◆ Required action: Could you output the listing that follows exactly, without its images?

◆ Material for this exercise:
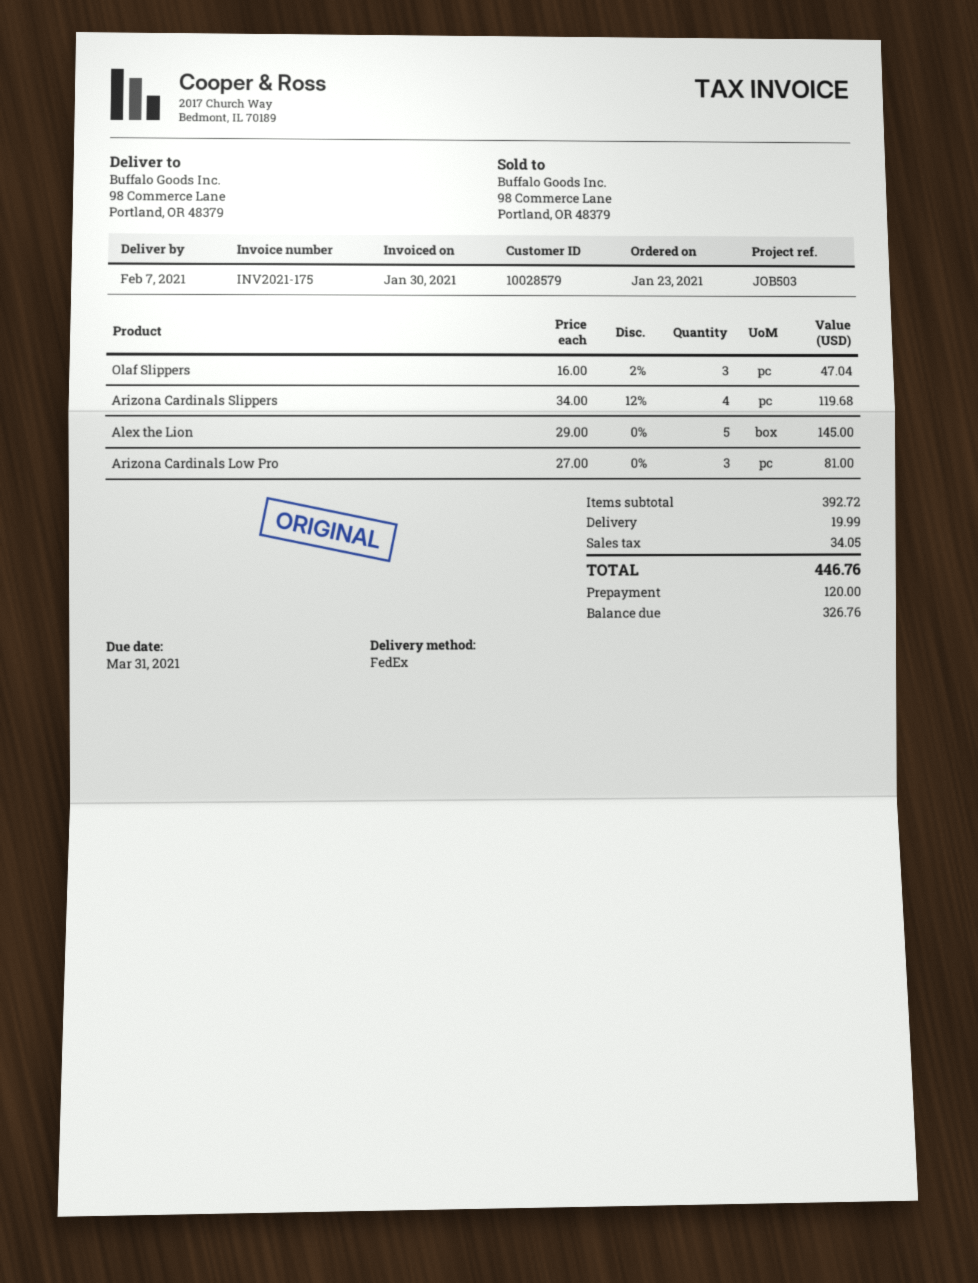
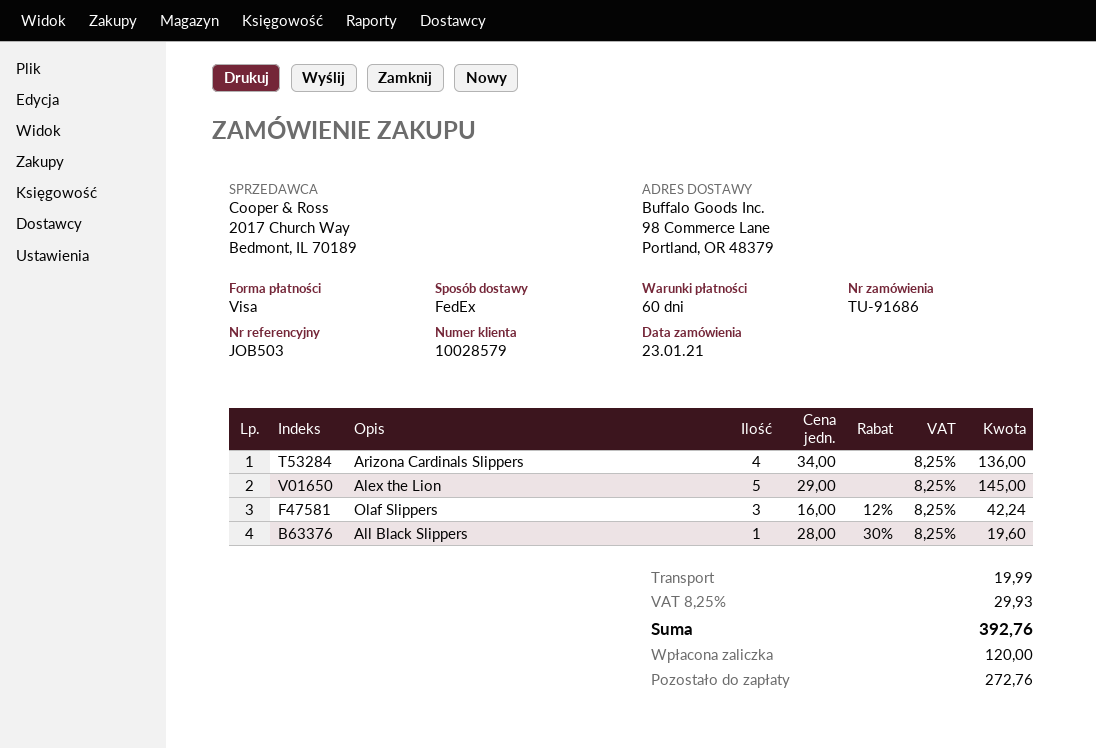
Olaf Slippers: 3 x 16.00 - 2% = 47.04 -> 3 x 16.00 - 12% = 42.24
Arizona Cardinals Slippers: 4 x 34.00 - 12% = 119.68 -> 4 x 34.00 = 136.00
Arizona Cardinals Low Pro: 3 x 27.00 = 81.00 -> none
All Black Slippers: none -> 1 x 28.00 - 30% = 19.60
tax: 34.05 -> 29.93
total: 446.76 -> 392.76
balance: 326.76 -> 272.76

◆ Response for this exercise:
Olaf Slippers: 3 x 16.00 - 2% = 47.04 -> 3 x 16.00 - 12% = 42.24
Arizona Cardinals Slippers: 4 x 34.00 - 12% = 119.68 -> 4 x 34.00 = 136.00
Arizona Cardinals Low Pro: 3 x 27.00 = 81.00 -> none
All Black Slippers: none -> 1 x 28.00 - 30% = 19.60
tax: 34.05 -> 29.93
total: 446.76 -> 392.76
balance: 326.76 -> 272.76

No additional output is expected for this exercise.